Some of the significant films in the next years include Panitheeratha Veedu, Kanyakumari, and Chattakkari. Oppol (1980) based on a story by MT Vasudevan Nair, which received several awards at the state and national level, returns to the theme of Oedipal conflict. It is an emotionally intense story about an illegitimate boy, his unwed mother, and her new husband, who is a soldier. The rustic charm of the performance of Balan K Nair won great appreciation and Sethumadhavan once again proved his mettle in bringing out the best in his actors with the help of a tightly-knit story. By the 1980’s, the film scene had undergone radical changes both in terms of thematic concerns as well as in technical and stylistic vocabularies. Between 1981 and 1990 he made only few films and some of which were in Hindi. But in 1991 he made a come back with Marupakkam which won National Award for Best Film. Based on a story by Indra Parthasarathy, it is a chilling film about marriage and scholarship. It is about an aged traditional vedic scholar, at the fag end of his life, being haunted by the memory of his teenage love. She is finally brought to him by his estranged son, and the film ends with the vacant and devastated stare in the face of his lifelong companion and wife in the face of that final rendezvous.

Always working from within the hub of commercial film industry, Sethumadhavan has made films belonging to different genres and also languages – apart from Malayalam, Tamil, Telugu, Hindi and Oriya! As for official accolades, he has won the Kerala State Film Award for Best Director 4 times: Vazhve Mayam (1970), Karakanakkadal (1971), Pani Theeratha Veedu (1972) and Oppol (1980). In 1973, he won the Nargis Dutt Award for Best Feature Film on National Integration for Achanum Bappayum and in 1966, his Telugu film Sthree won the National Film Award for Best Feature Film in Telugu.

Sethumadhavan belongs to a period when Malayalam cinema was trying to find a narrative idiom and language of its own. Sethumadhavan firmly anchored it by weaving intense film narratives by symbiotically linking it with literature, and drawing out impressive performances from his actors. When one looks back, it seems that one of the recurring motifs in Sethumadhavan’s oeuvre is the crisis of the patriarch or the male hero, which sometimes assumes Oedipal character. In many of his films, the masculine centre of the narrative is under severe crisis. Many of his male heroes are loners who are disfigured or impotent, nurse compulsive doubts about the fidelity of their wives, or fight futile battles. In Odayil ninnu, for Pappu the rickshaw puller, life is a constant slide to helplessness and self denial, in Kadalpalam the blind patriarch who stays upstairs and rules over his sons, finally finds himself powerless, and Aranazhikaneram is about the final days of another father figure, whose moral world is collapsing around him. If in Oppol, it is a virtual Oedipal battle between the illegitimate son and the new husband of his mother, in films like Yakshi, Anubhavangal Palichakal, Punarjanmam, and Vazhve Mayam one can sense a strong undercurrent of castration complex.
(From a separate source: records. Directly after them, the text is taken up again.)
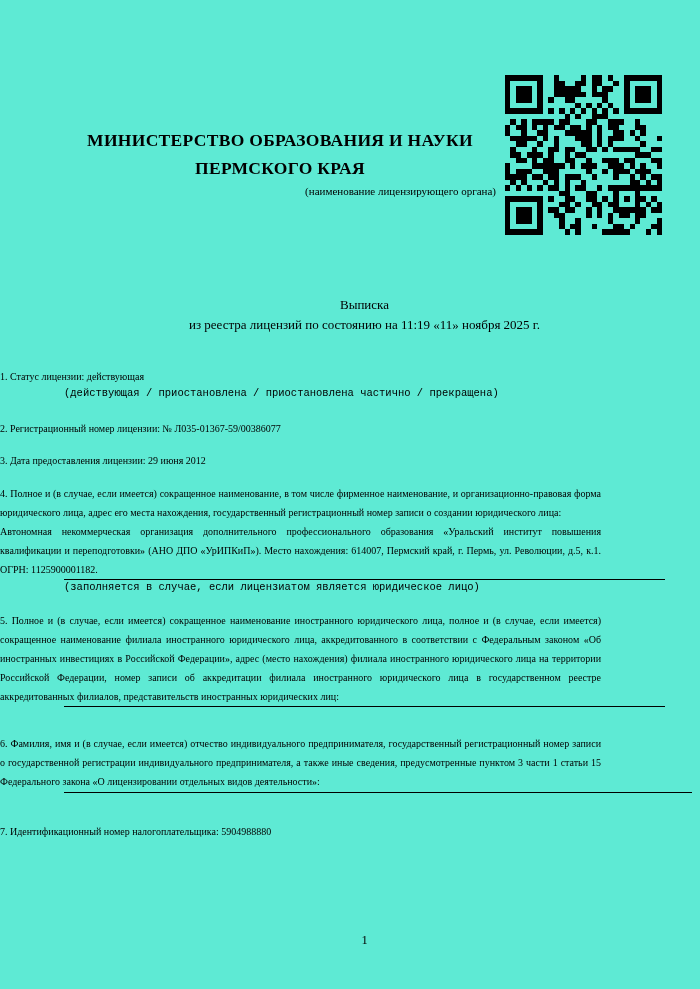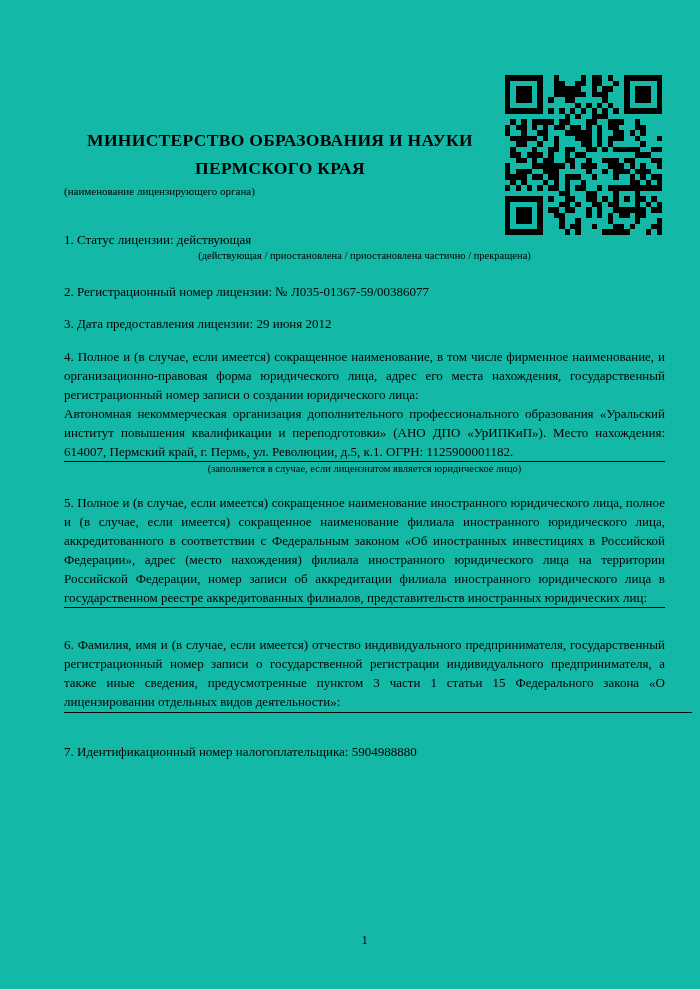--- a/index.html
+++ b/index.html
@@ -4,7 +4,7 @@
 <style>
   html,body { margin:0; padding:0; background:#ffffff; }
   .page {
-    position:relative; width:700px; height:989px; background:#14b8a6;
+    position:relative; width:700px; height:989px; background:#5eead4;
     font-family:"Liberation Serif", serif; color:#000; overflow:hidden;
   }
   .ministry {

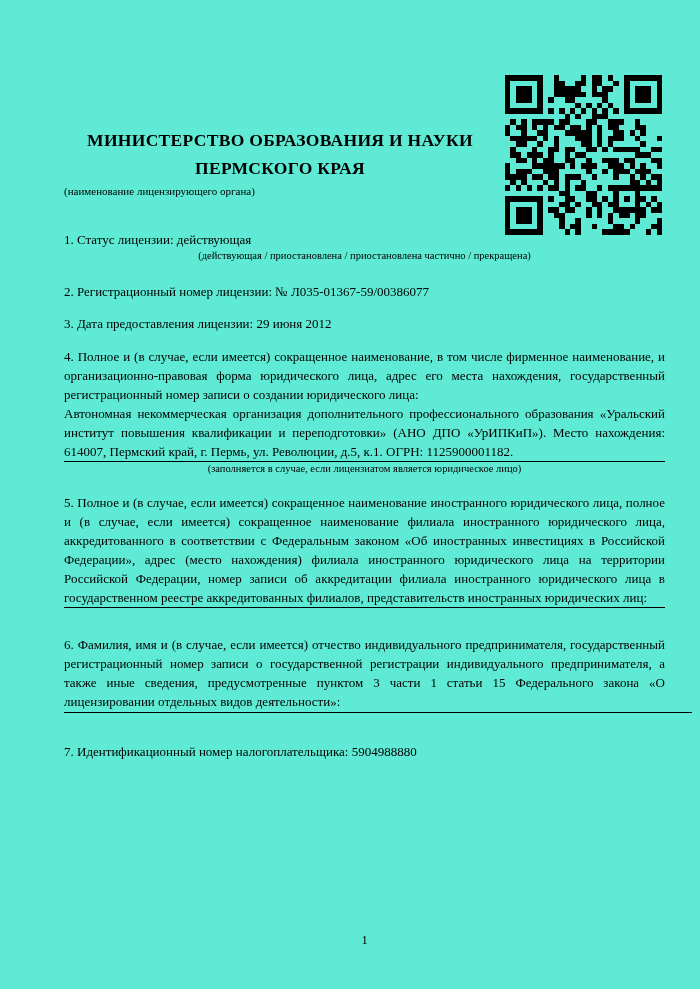--- a/index.html
+++ b/index.html
@@ -12,7 +12,7 @@
     font-weight:bold; font-size:17.5px; line-height:28px; letter-spacing:0.3px;
   }
   .ministry-caption {
-    margin:3px 0 0 64px; width:432px; text-align:left;
+    margin:3px 0 0 64px; width:432px; text-align:right;
     font-size:11px; line-height:13px;
   }
   .qr { position:absolute; left:505px; top:75px; width:157px; height:160px; }

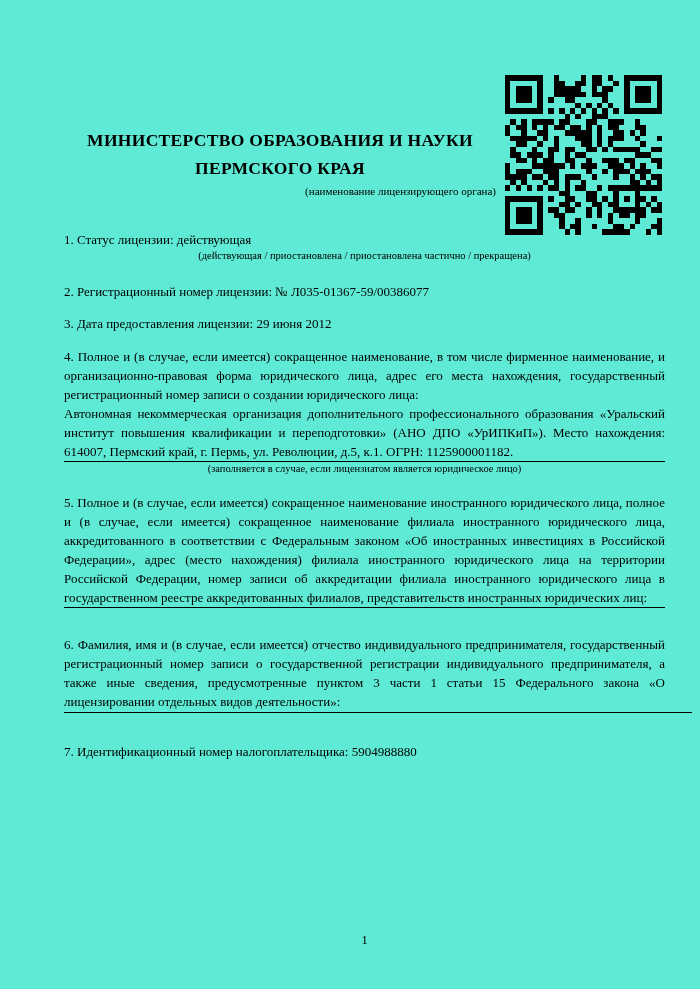--- a/index.html
+++ b/index.html
@@ -457,6 +457,10 @@
   </div>
   <div class="ministry-caption">(наименование лицензирующего органа)</div>
 
+  <div class="doc-title">
+    <div>Выписка</div>
+    <div>из реестра лицензий по состоянию на 11:19 «11» ноября 2025 г.</div>
+  </div>
 
   <div class="item mt32">1. Статус лицензии: действующая</div>
   <div class="caption">(действующая / приостановлена / приостановлена частично / прекращена)</div>

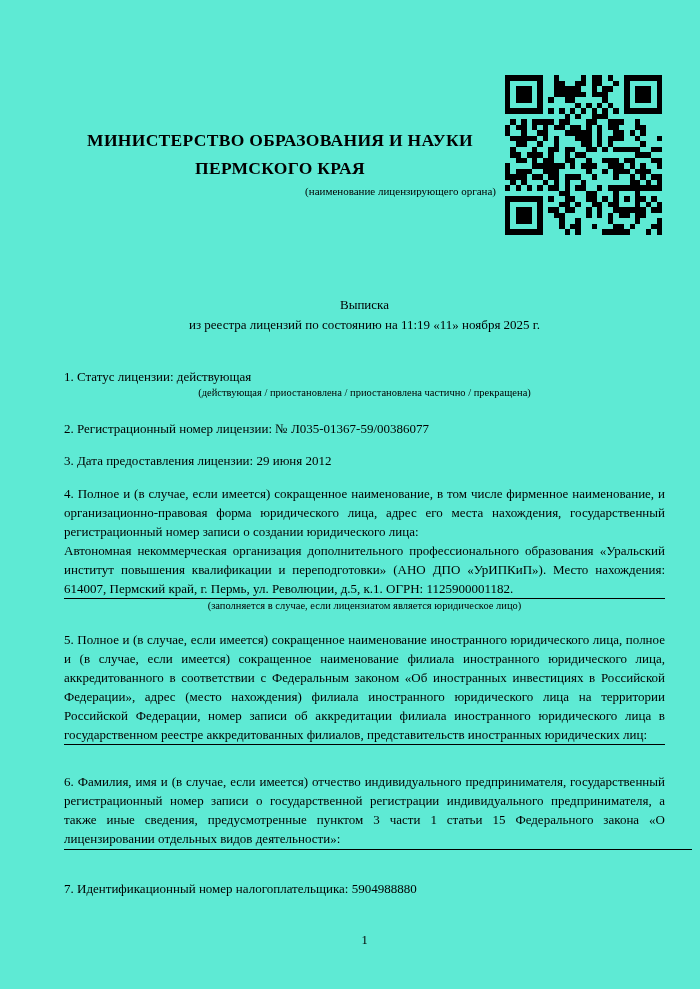--- a/index.html
+++ b/index.html
@@ -18,7 +18,7 @@
   .qr { position:absolute; left:505px; top:75px; width:157px; height:160px; }
   .qr svg { display:block; width:157px; height:160px; }
   .doc-title { margin:97px 0 0 64px; width:601px; text-align:center; font-size:13px; line-height:20px; }
-  .item { margin-left:64px; width:601px; font-size:13px; line-height:19px; }
+  .item { width:601px; font-size:10px; line-height:19px; }
   .para { text-align:justify; }
   .caption { margin-left:64px; width:601px; text-align:center; font-size:10.5px; line-height:14px; }
   .rule { margin-left:64px; width:601px; height:0; border-top:1.6px solid #000; }

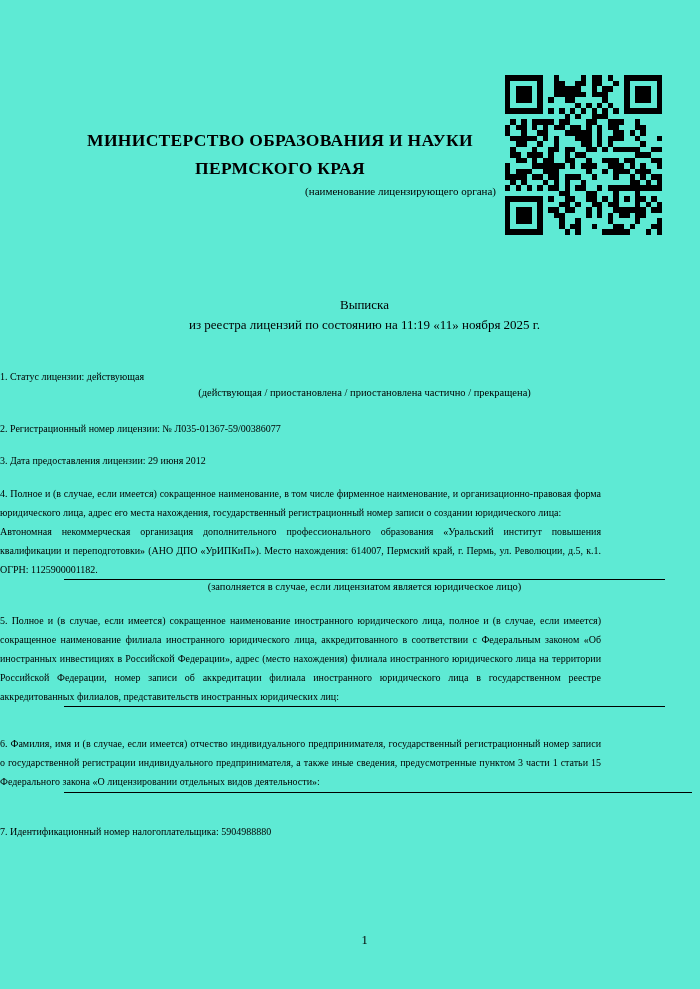--- a/index.html
+++ b/index.html
@@ -20,7 +20,7 @@
   .doc-title { margin:97px 0 0 64px; width:601px; text-align:center; font-size:13px; line-height:20px; }
   .item { width:601px; font-size:10px; line-height:19px; }
   .para { text-align:justify; }
-  .caption { margin-left:64px; width:601px; text-align:center; font-size:10.5px; line-height:14px; }
+  .caption { margin-left:64px; width:601px; font-size:10.5px; line-height:14px;font-family:Liberation Mono, monospace; }
   .rule { margin-left:64px; width:601px; height:0; border-top:1.6px solid #000; }
   .rule-wide { width:628px; }
   .mt32{margin-top:32px;} .mt19{margin-top:19px;} .mt13{margin-top:13px;}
We often dub Sethumadhavan as a ‘literary’ filmmaker. When one looks back, one can find that the film narratives of this auteur par excellence are animated by certain deep ambivalences about a period that on the surface, seemed to be driven by political idealism and a sense of mission in life and polity. These celluloid portrayals of the deep conflicts of masculinity and male agency marks him off as the cartographer of malayalee male psyche of a particular period in our social and political history. As far as cinema was concerned, it was also a period that was prior to the advent of super stars and macho, one dimensional heroes.